The name that rolls off her tongue is heavy and cold in Bona’s ears. She feels a tug at her heart-strings. Words taste like dry sand in her mouth.
“I know.”
It doesn’t change a thing.
Sorry. It was my best friend.
I'm busy tonight but if you insist we can go after we finish the project.
Kim Seokjin: So raincheck it is. Okay.
Their - sort of but not really - friendship revolves around the Creative Art project and arguing about beauty constantly. They don’t get fed up anymore because they have learnt to respect each other’s spaces (more or less). They often grab a drink while brainstorming together between classes but the first time Bona meets with a friend of Jin’s, they get together in a small coffee shop near the university. When she arrives, her eyes unconsciously wander to the senior student who currently chit-chats with a waiter. The guy has the weirdest mint green hair and a sarcastic laugh when he lets out a grumble:
“You're really okay with representing beauty with these ideas like sex equality? That's ridiculous.”

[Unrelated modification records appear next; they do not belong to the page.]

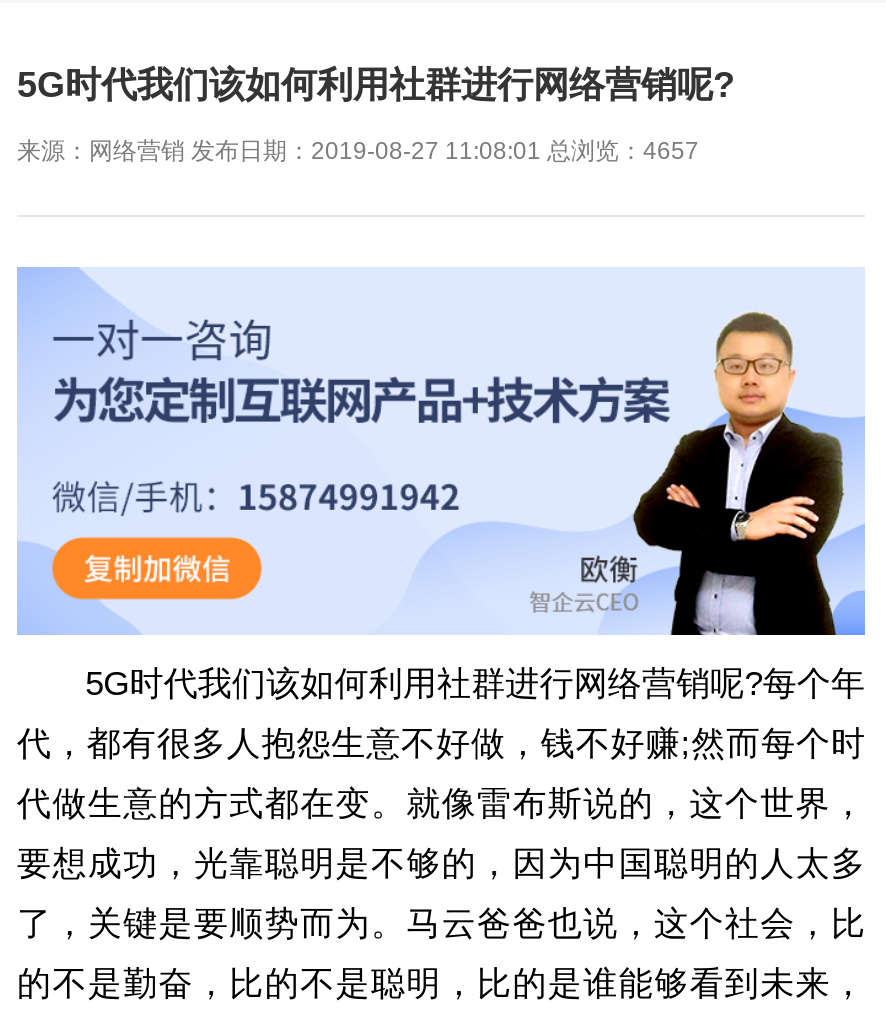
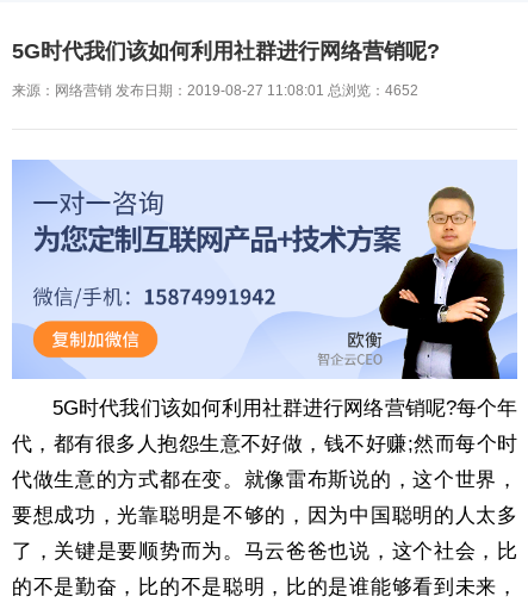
[17,137,699,165] 来源：网络营销 发布日期：2019-08-27 11:08:01 总浏览：4657 -> [12,82,418,99] 来源：网络营销 发布日期：2019-08-27 11:08:01 总浏览：4652

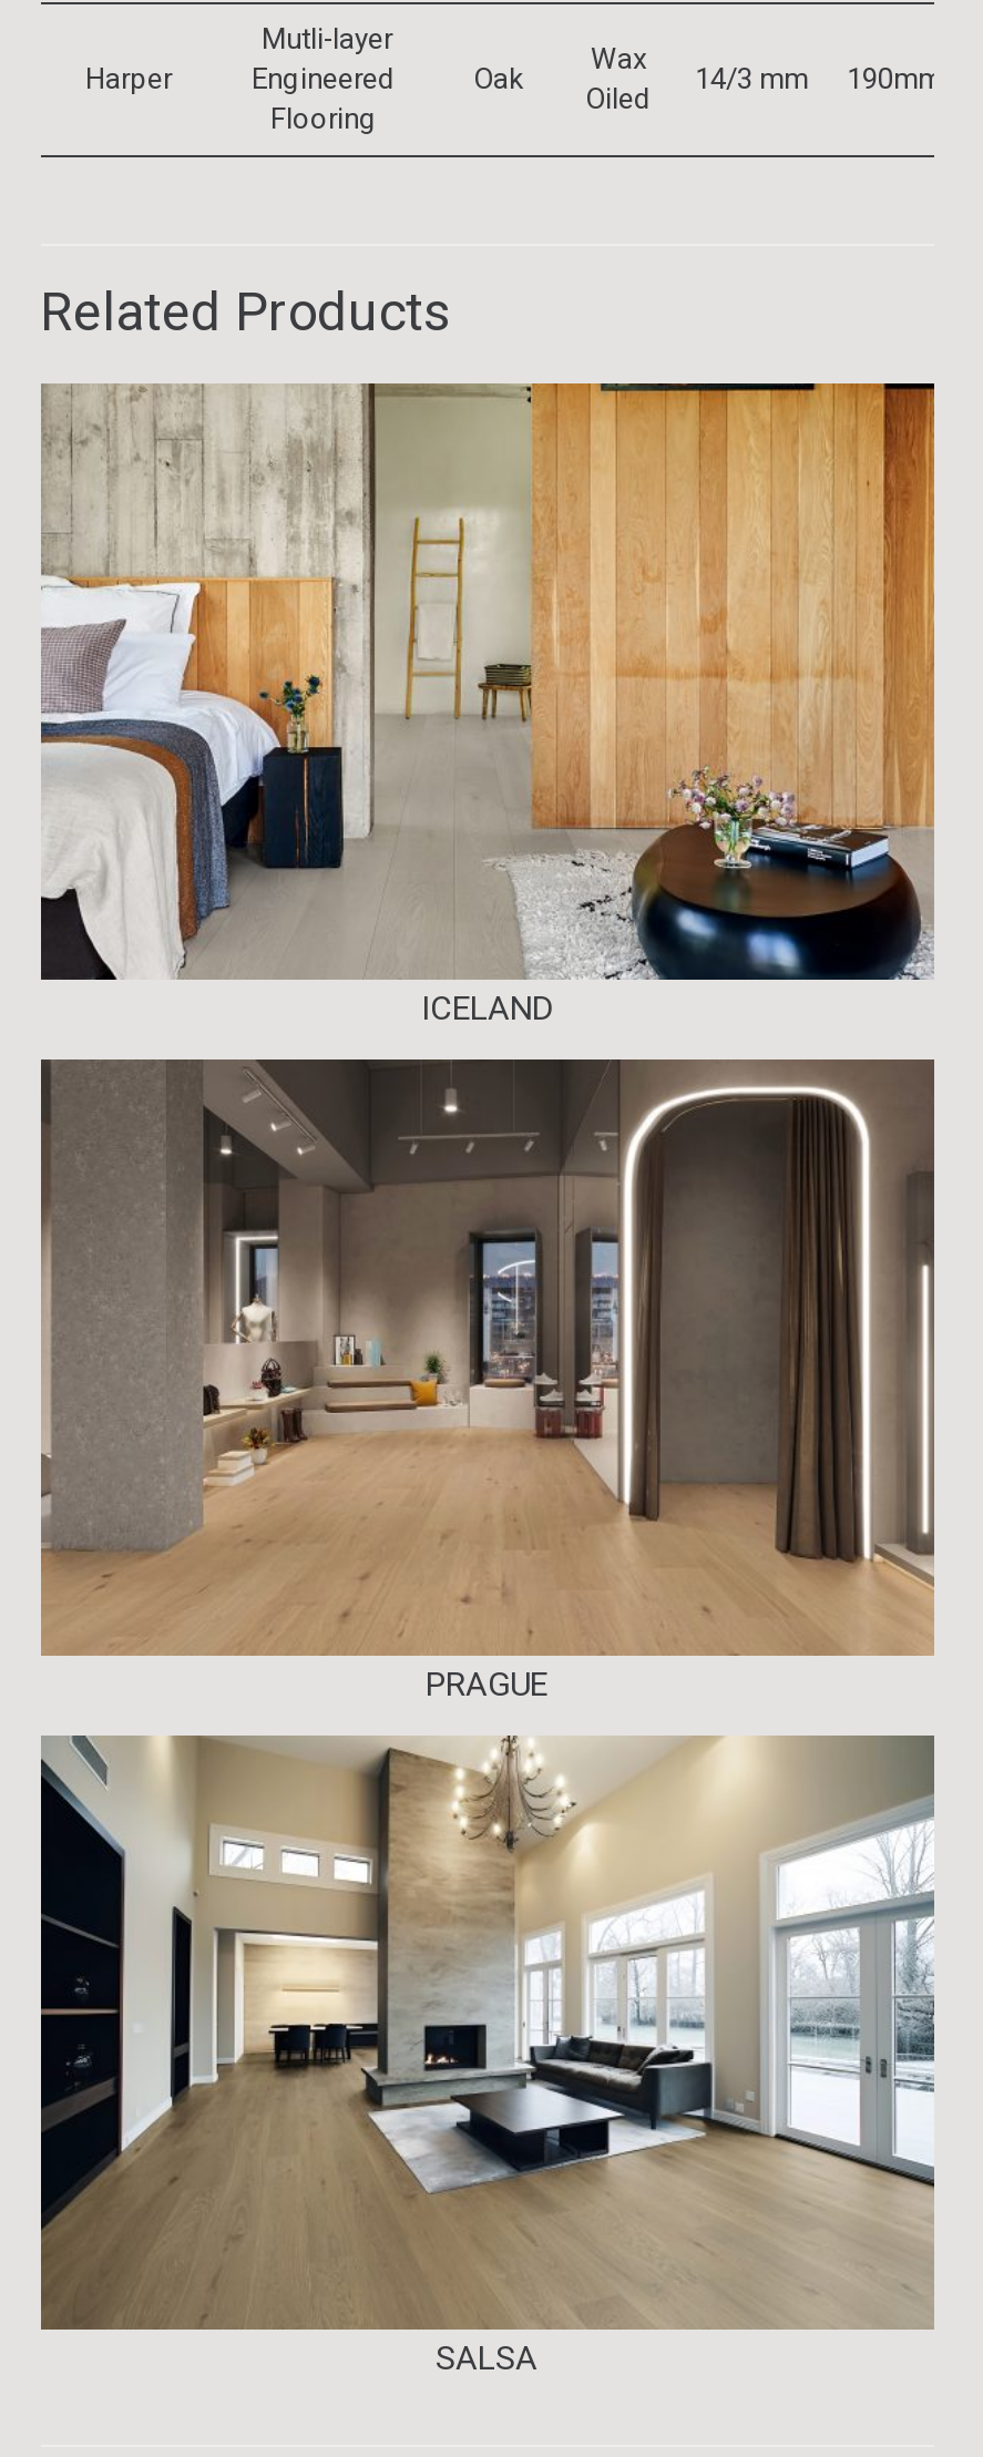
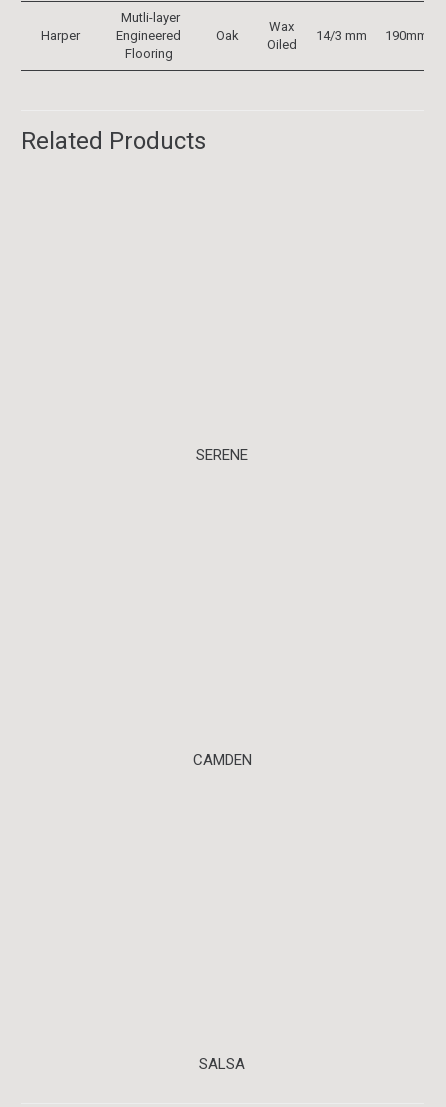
[39,381,936,982] [image] -> none
[421,989,552,1029] ICELAND -> [196,446,248,464] SERENE
[39,1057,936,1658] [image] -> none
[426,1664,547,1704] PRAGUE -> [192,751,252,769] CAMDEN
[39,1733,936,2332] [image] -> none

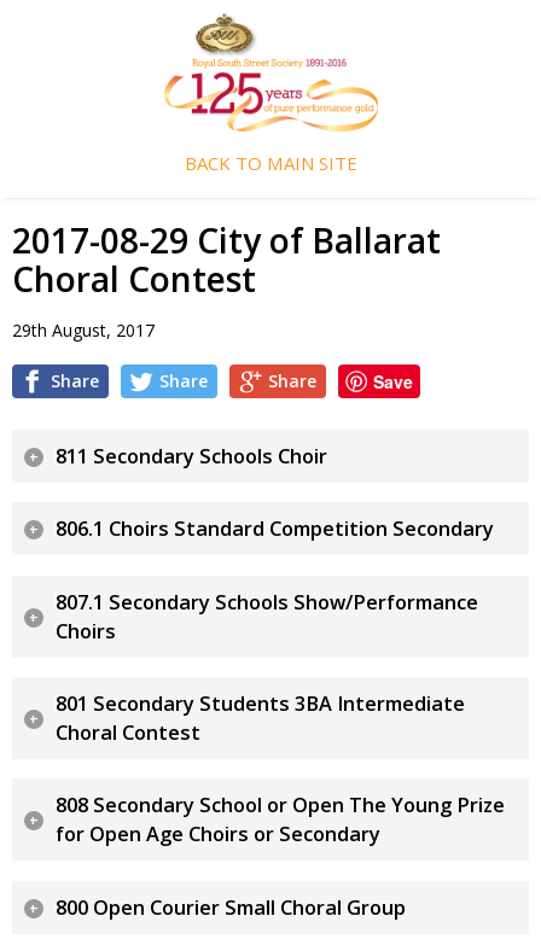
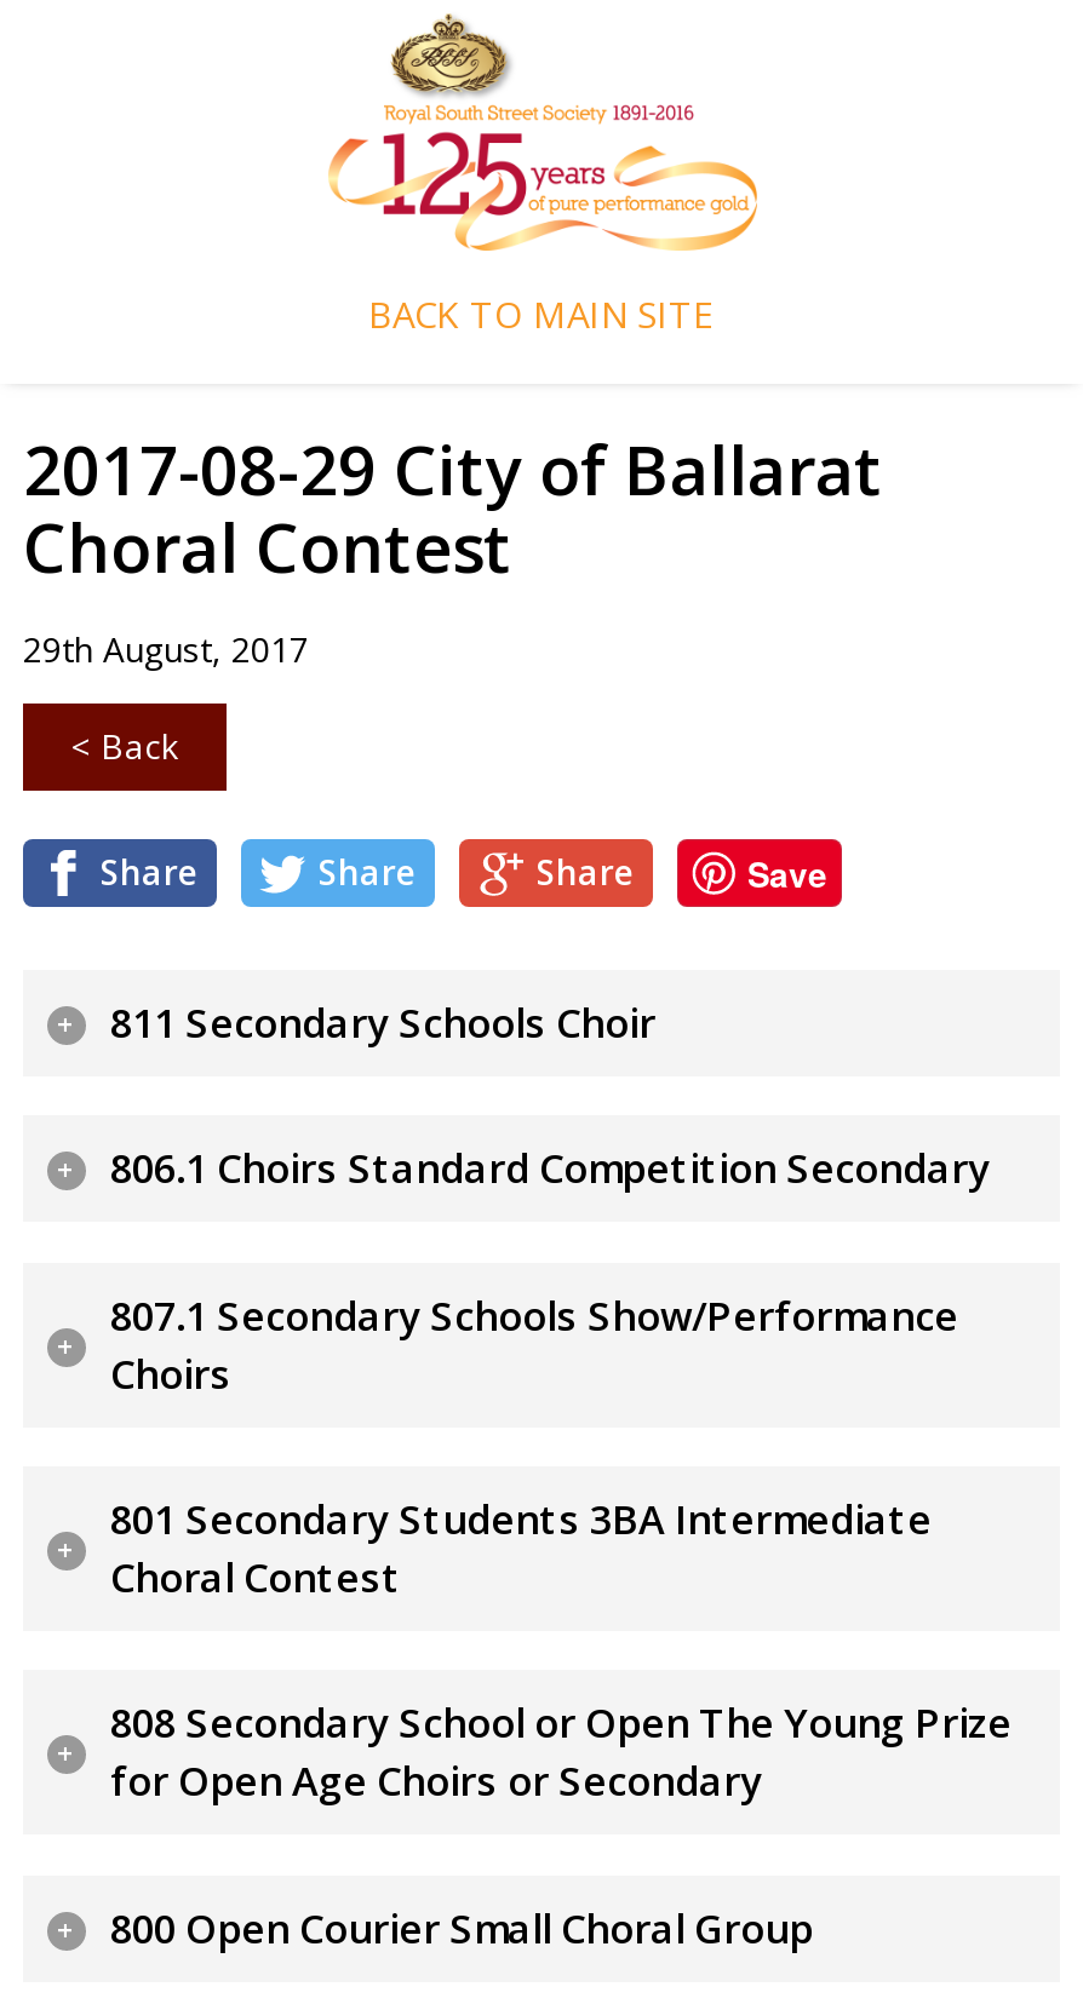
none -> [71,722,178,768] < Back

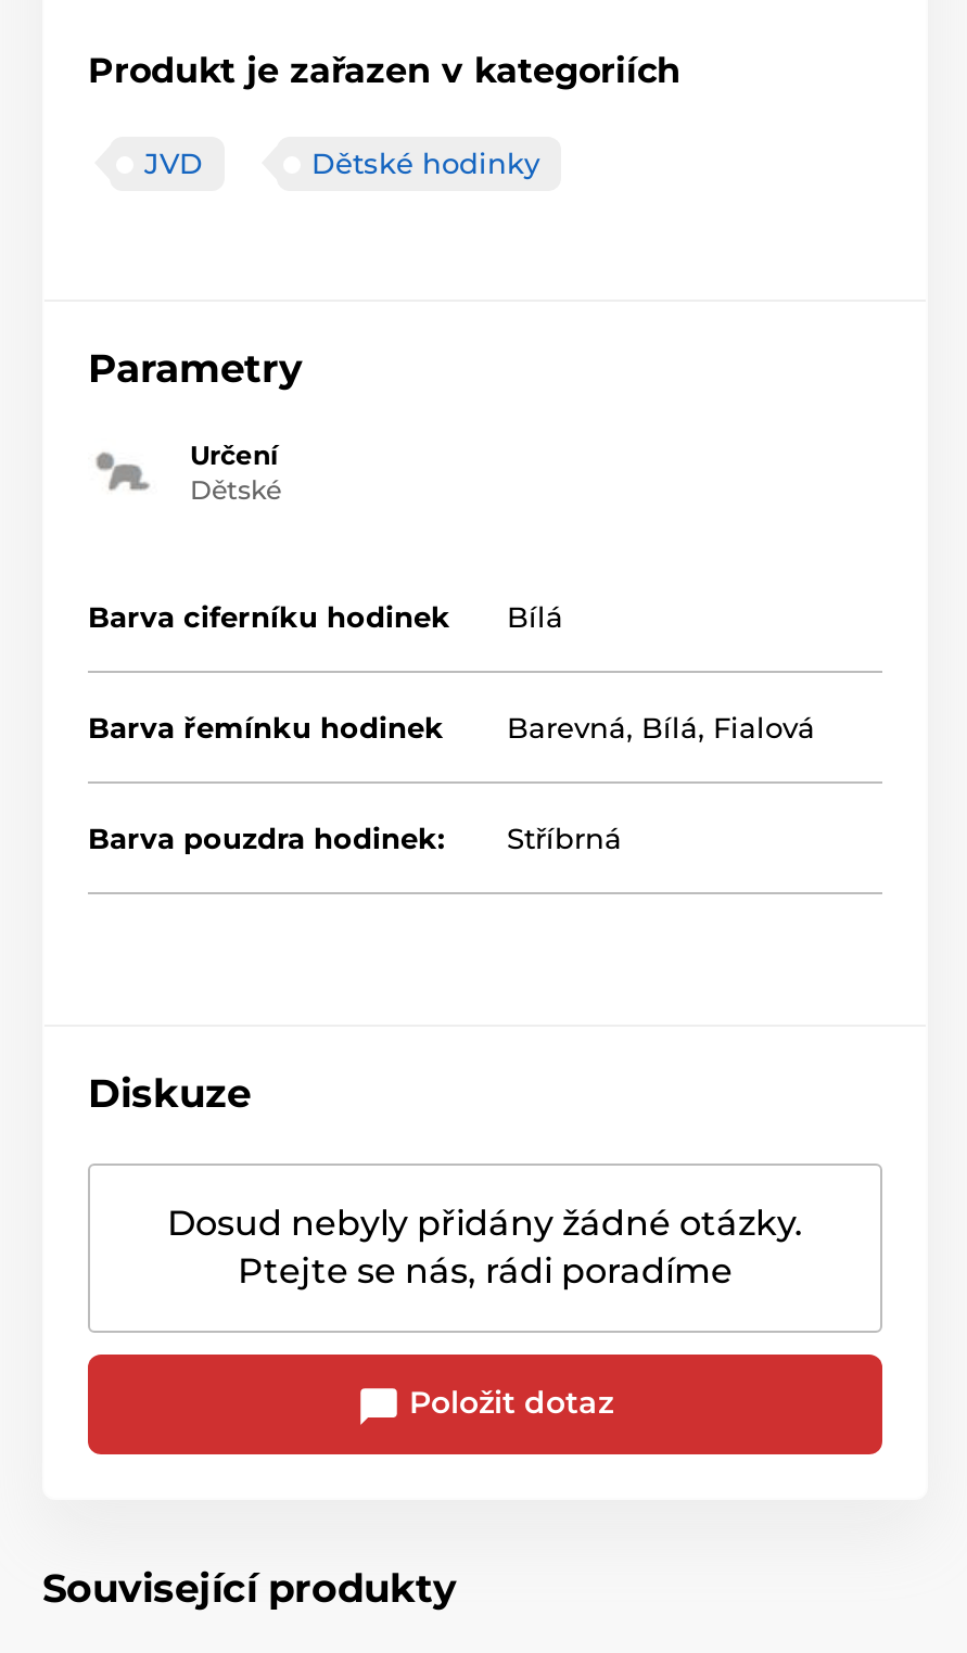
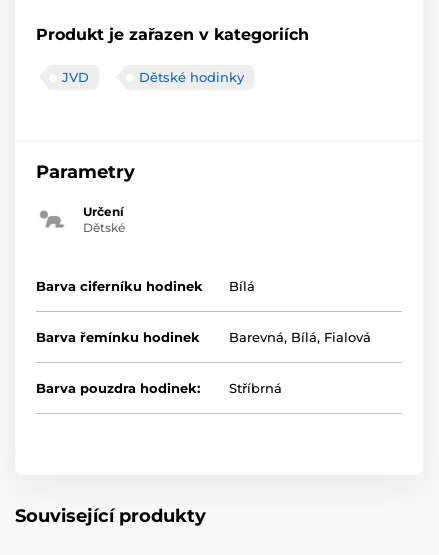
[88,1071,803,1422] Diskuze | Dosud nebyly přidány žádné otázky. | Ptejte se nás, rádi poradíme | Položit dotaz -> none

“I think it's interesting. The way she sees the world,” Seokjin shrugs and pushes his bangs aside. There's something mellifluous in his voice. “She's so fond of this but sees the world without colours: only black and white.”
Bona snorts loudly as she gets closer.
“Black and white, huh?” Bona mumbles when she sits down in front of him. She has to bite back an insult so instead she takes a moment or two to look at the waiter. “Then can I have an Americano, black with ice?”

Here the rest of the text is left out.